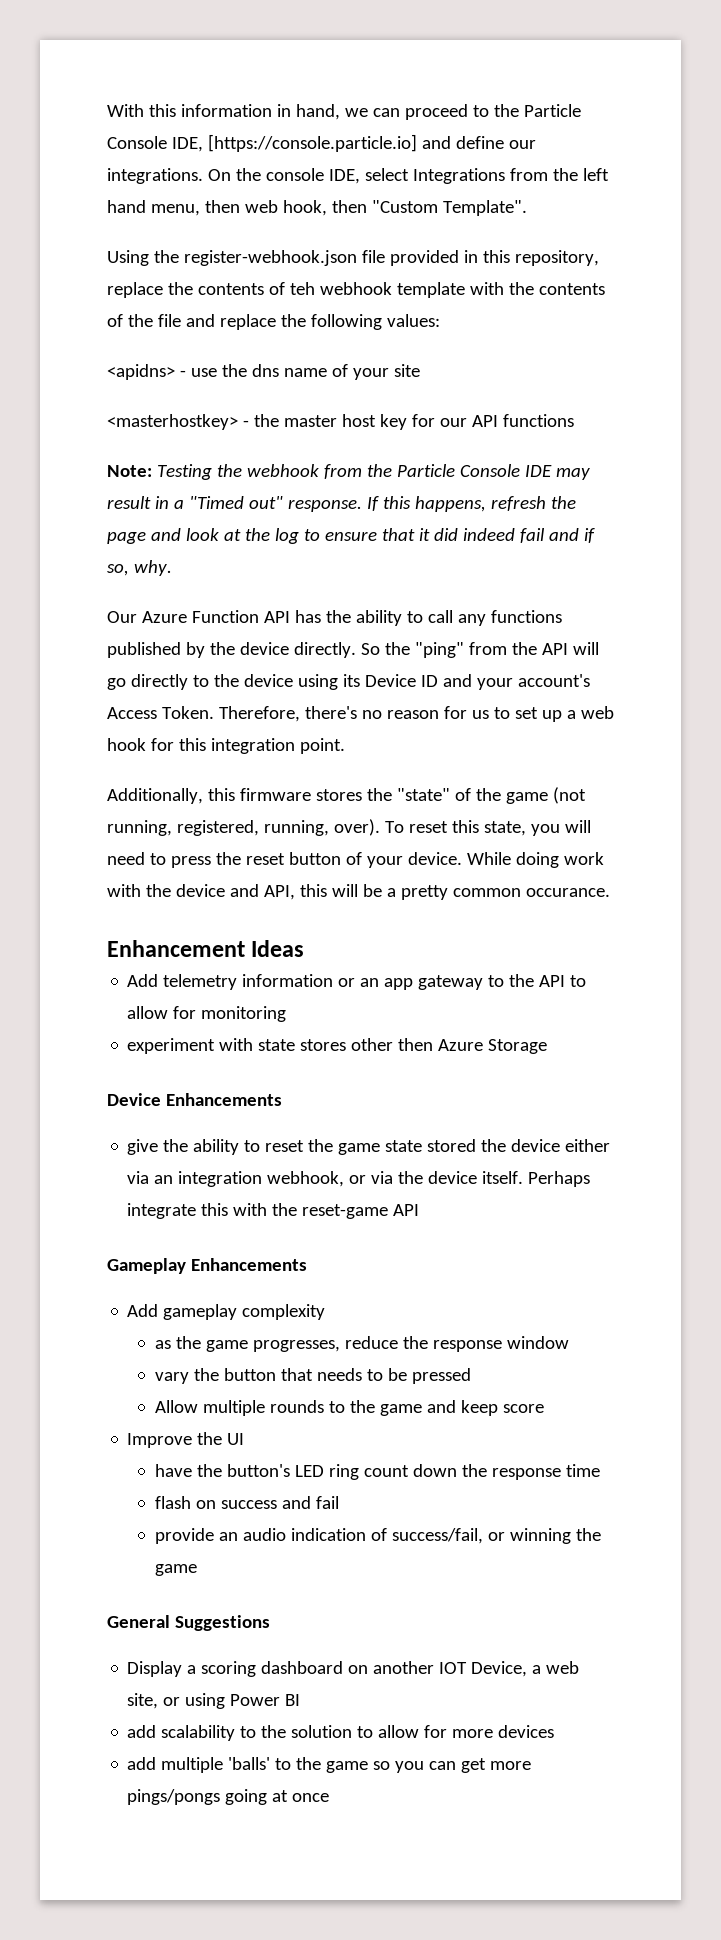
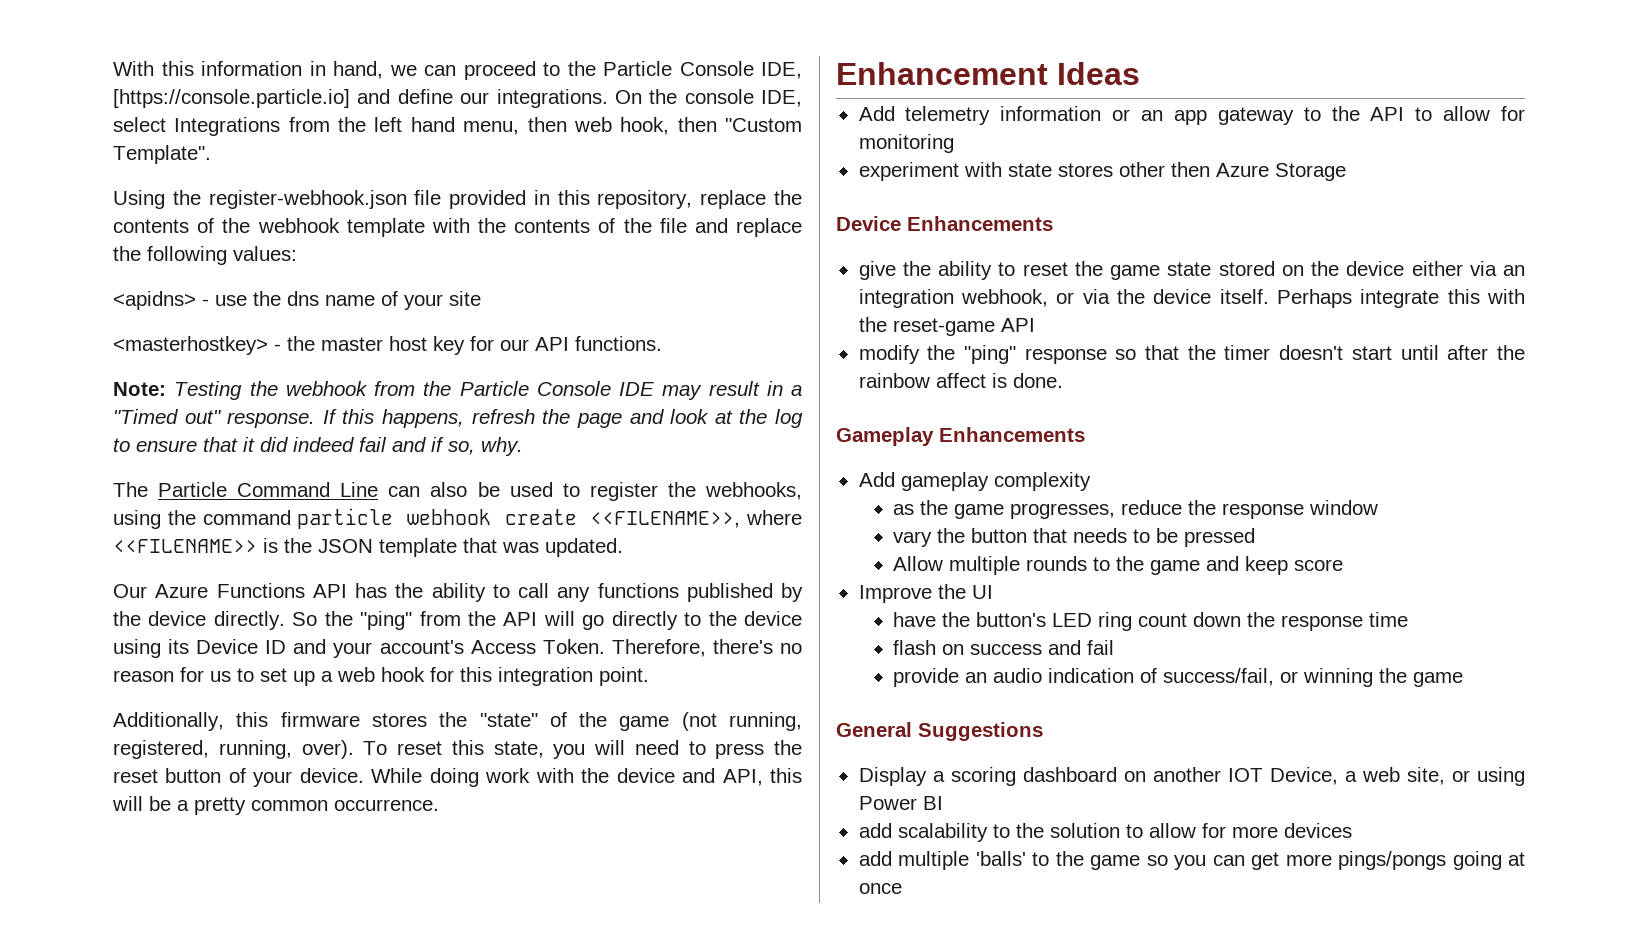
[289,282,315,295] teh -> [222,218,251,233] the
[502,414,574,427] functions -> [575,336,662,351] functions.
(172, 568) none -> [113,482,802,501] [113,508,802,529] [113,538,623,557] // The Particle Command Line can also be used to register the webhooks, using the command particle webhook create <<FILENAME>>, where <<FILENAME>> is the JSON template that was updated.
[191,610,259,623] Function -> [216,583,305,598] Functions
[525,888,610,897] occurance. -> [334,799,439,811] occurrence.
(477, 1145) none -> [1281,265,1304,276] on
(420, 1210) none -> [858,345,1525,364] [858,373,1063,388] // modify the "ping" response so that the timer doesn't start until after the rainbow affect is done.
--
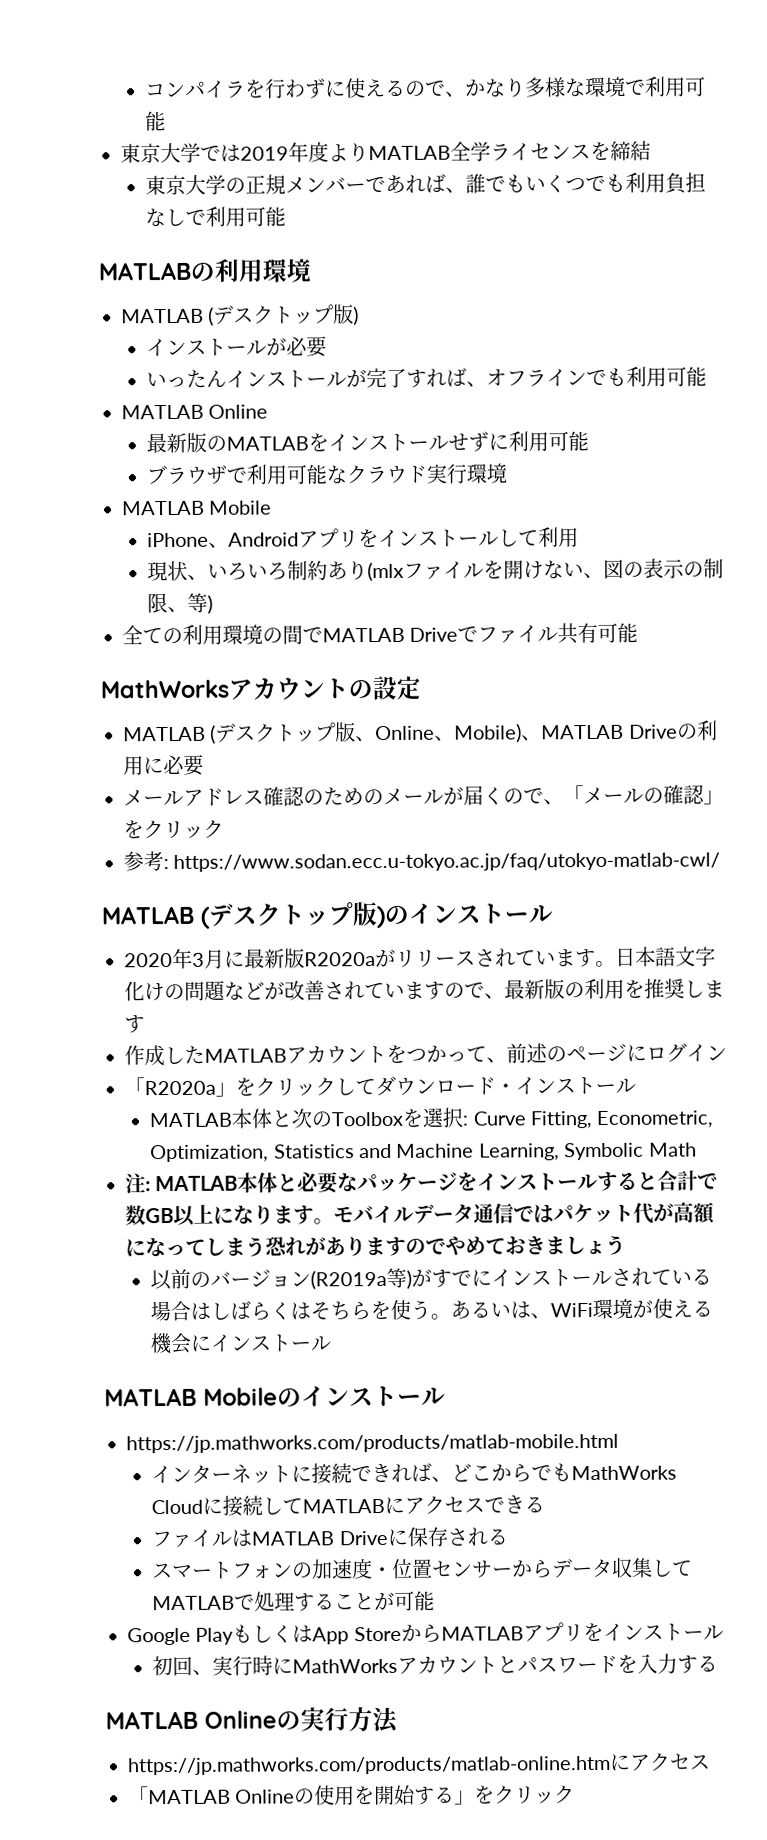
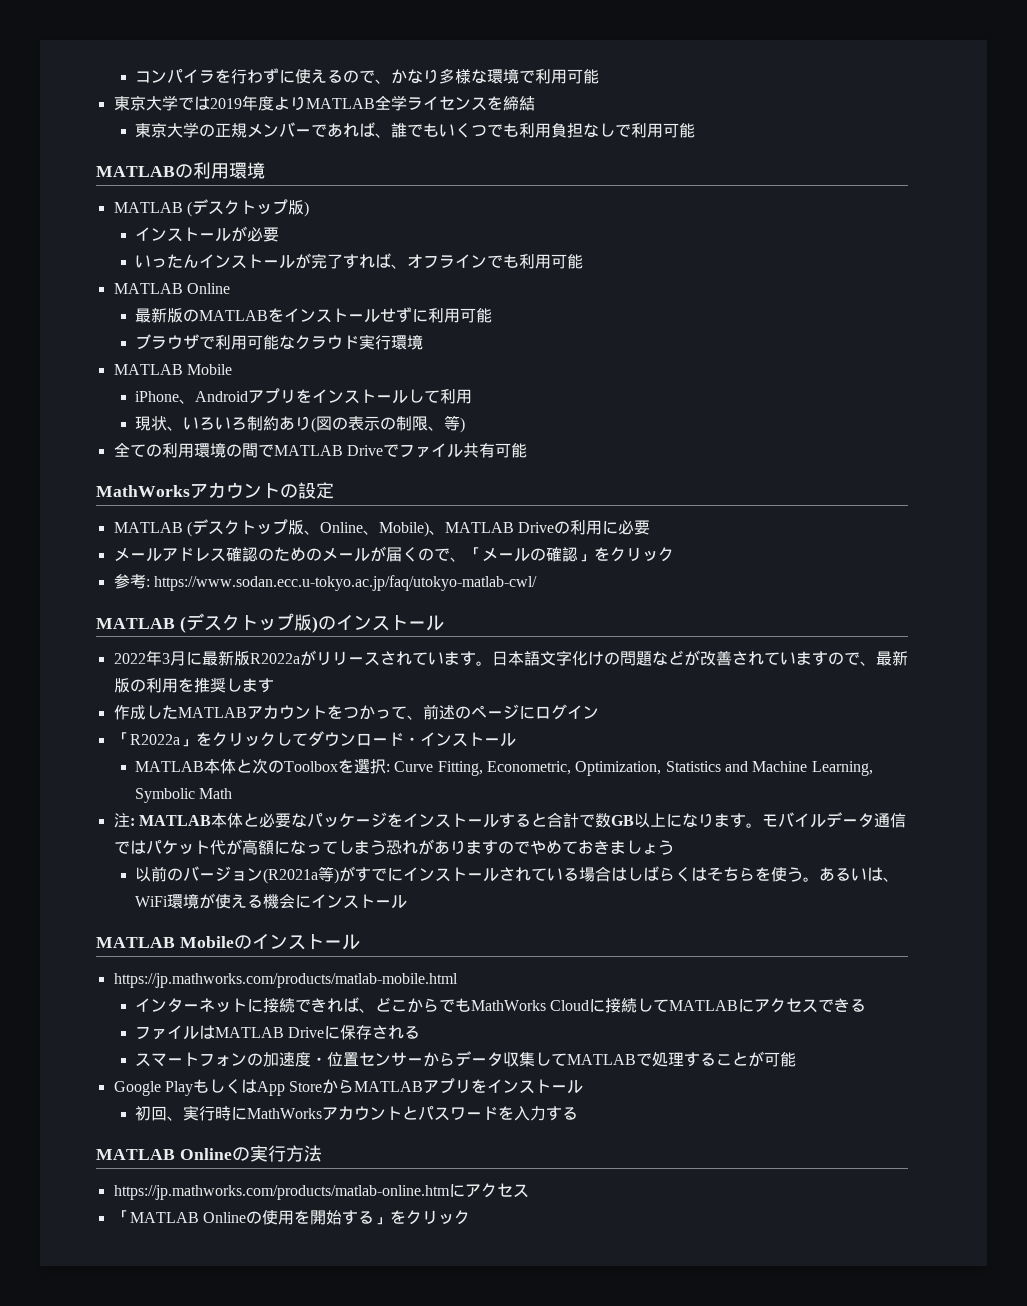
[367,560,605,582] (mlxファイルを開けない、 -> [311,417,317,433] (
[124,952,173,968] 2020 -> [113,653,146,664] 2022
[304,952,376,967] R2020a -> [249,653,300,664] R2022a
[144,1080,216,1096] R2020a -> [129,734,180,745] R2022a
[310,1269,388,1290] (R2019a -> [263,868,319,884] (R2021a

## EXERCISE DIRECTIONS
Check every line of the entries above, and copy those that carry the string "none".

## WORKED SOLUTION
(172, 568) none -> [113,482,802,501] [113,508,802,529] [113,538,623,557] // The Particle Command Line can also be used to register the webhooks, using the command particle webhook create <<FILENAME>>, where <<FILENAME>> is the JSON template that was updated.
(477, 1145) none -> [1281,265,1304,276] on
(420, 1210) none -> [858,345,1525,364] [858,373,1063,388] // modify the "ping" response so that the timer doesn't start until after the rainbow affect is done.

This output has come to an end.